What you have to do → Copies of all lines containing the string "label" are needed from the data below.

Saved entries →
..............................
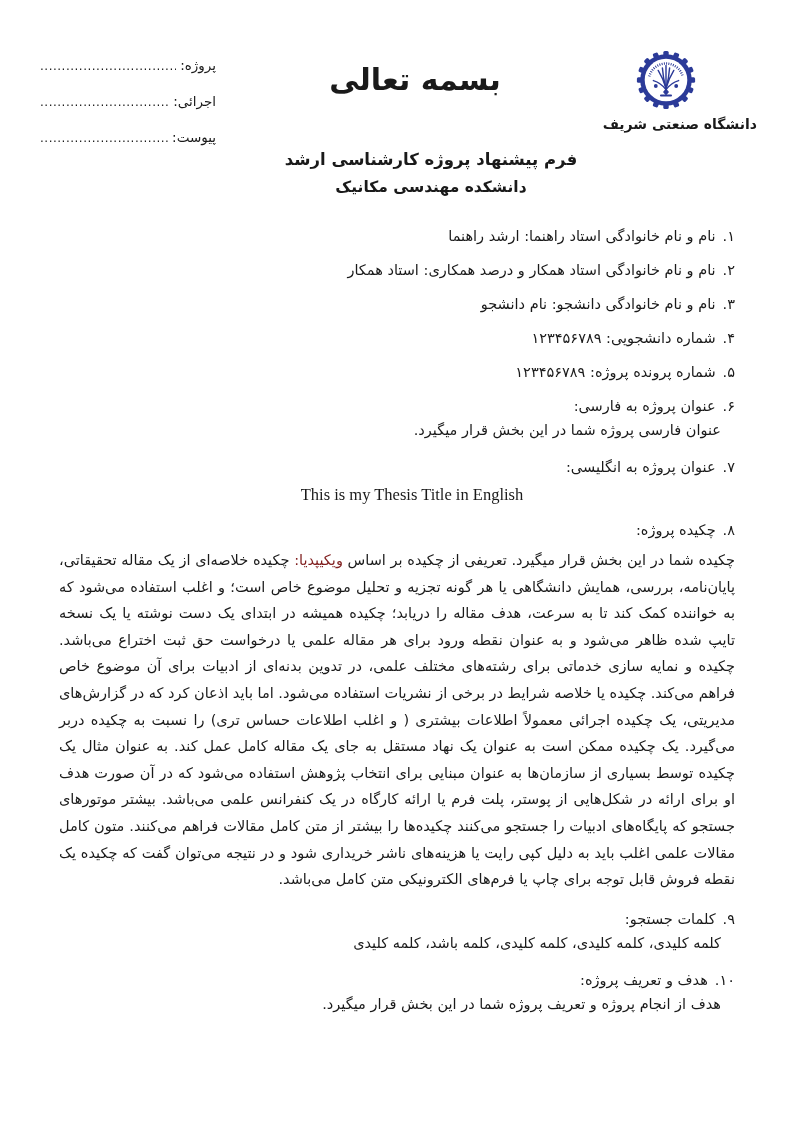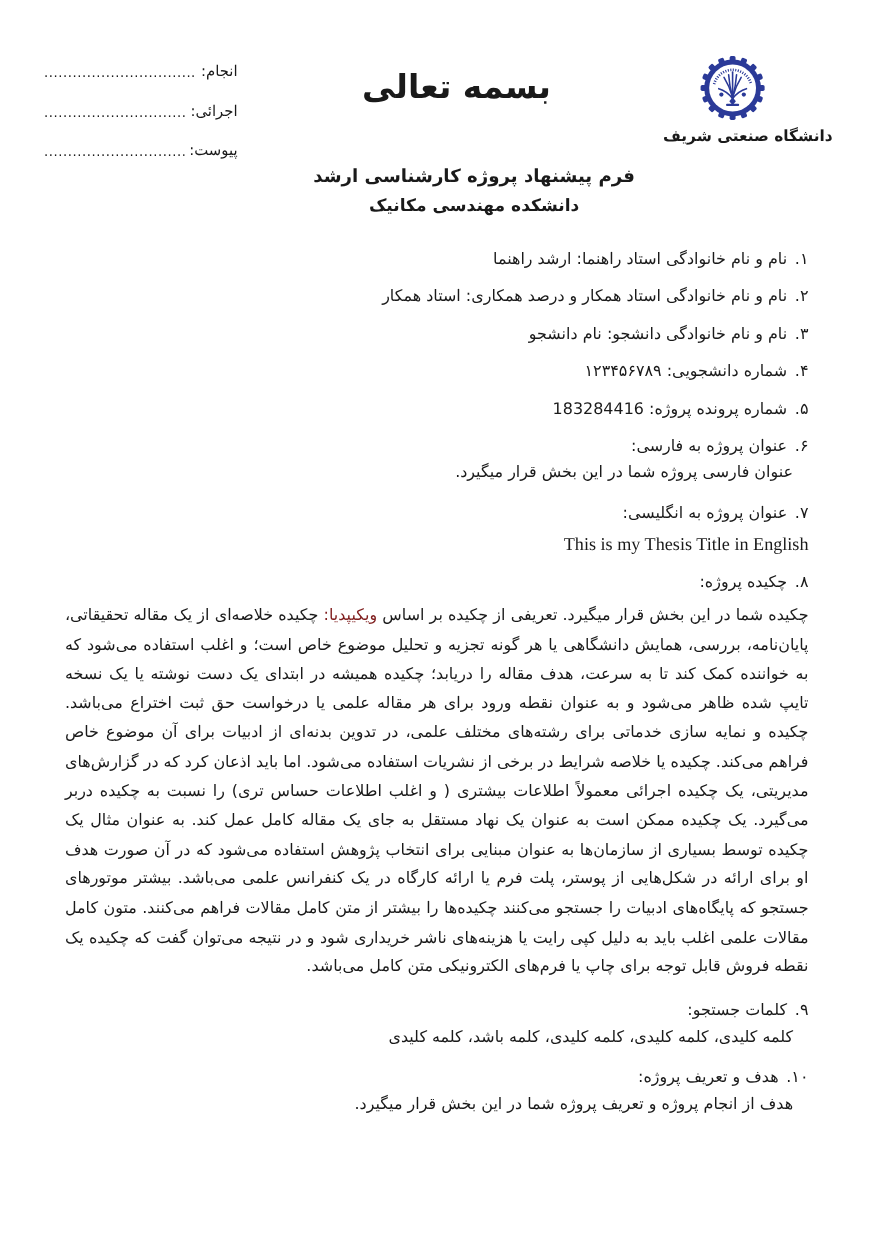--- a/index.html
+++ b/index.html
@@ -33,40 +33,40 @@
   .doc-subtitle { font-size:15.5px; font-weight:bold; }
 
   
   .content { direction:rtl; text-align:right; padding:30px 59px 0 59px; font-size:14.5px; }
   .item { margin-bottom:13px; line-height:21px; }
   .item .num { display:inline-block; margin-left:7px; }
   .item-body { padding-right:14px; line-height:21px; margin-top:3px; }
   .item-gap { margin-bottom:16px; }
 
   .en-title {
-    direction:ltr; text-align:right;
+    direction:ltr; text-align:center;
     font-family:"Liberation Serif","DejaVu Serif",serif;
     font-size:16.5px; margin:6px 0 14px 30px; line-height:22px;
   }
 
   .abstract { text-align:justify; line-height:26.6px; margin-top:6px; margin-bottom:16px; }
   .wiki-link { color:#7f1d1d; text-decoration:none; }
 
   .keywords { margin-top:3px; }
 </style>
 </head>
 <body>
 
 <div class="page">
 
   <div class="header">
 
     <div class="meta">
       <div class="meta-row">
-        <span class="meta-label">انجام:</span>
+        <span class="meta-label">پروژه:</span>
         <span class="meta-dots">.......................................</span>
       </div>
       <div class="meta-row">
         <span class="meta-label">اجرائی:</span>
         <span class="meta-dots">.......................................</span>
       </div>
       <div class="meta-row">
         <span class="meta-label">پیوست:</span>
         <span class="meta-dots">.......................................</span>
       </div>
@@ -135,21 +135,21 @@
 
     <div class="item">
       <span class="num">۳.</span><span>نام و نام خانوادگی دانشجو: نام دانشجو</span>
     </div>
 
     <div class="item">
       <span class="num">۴.</span><span>شماره دانشجویی: ۱۲۳۴۵۶۷۸۹</span>
     </div>
 
     <div class="item">
-      <span class="num">۵.</span><span>شماره پرونده پروژه: 183284416</span>
+      <span class="num">۵.</span><span>شماره پرونده پروژه: ۱۲۳۴۵۶۷۸۹</span>
     </div>
 
     <div class="item item-gap">
       <div>
         <span class="num">۶.</span><span>عنوان پروژه به فارسی:</span>
       </div>
       <div class="item-body">عنوان فارسی پروژه شما در این بخش قرار میگیرد.</div>
     </div>
 
     <div class="item">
..............................
Exercise result →
-        <span class="meta-label">انجام:</span>
+        <span class="meta-label">پروژه:</span>
         <span class="meta-label">اجرائی:</span>
         <span class="meta-label">پیوست:</span>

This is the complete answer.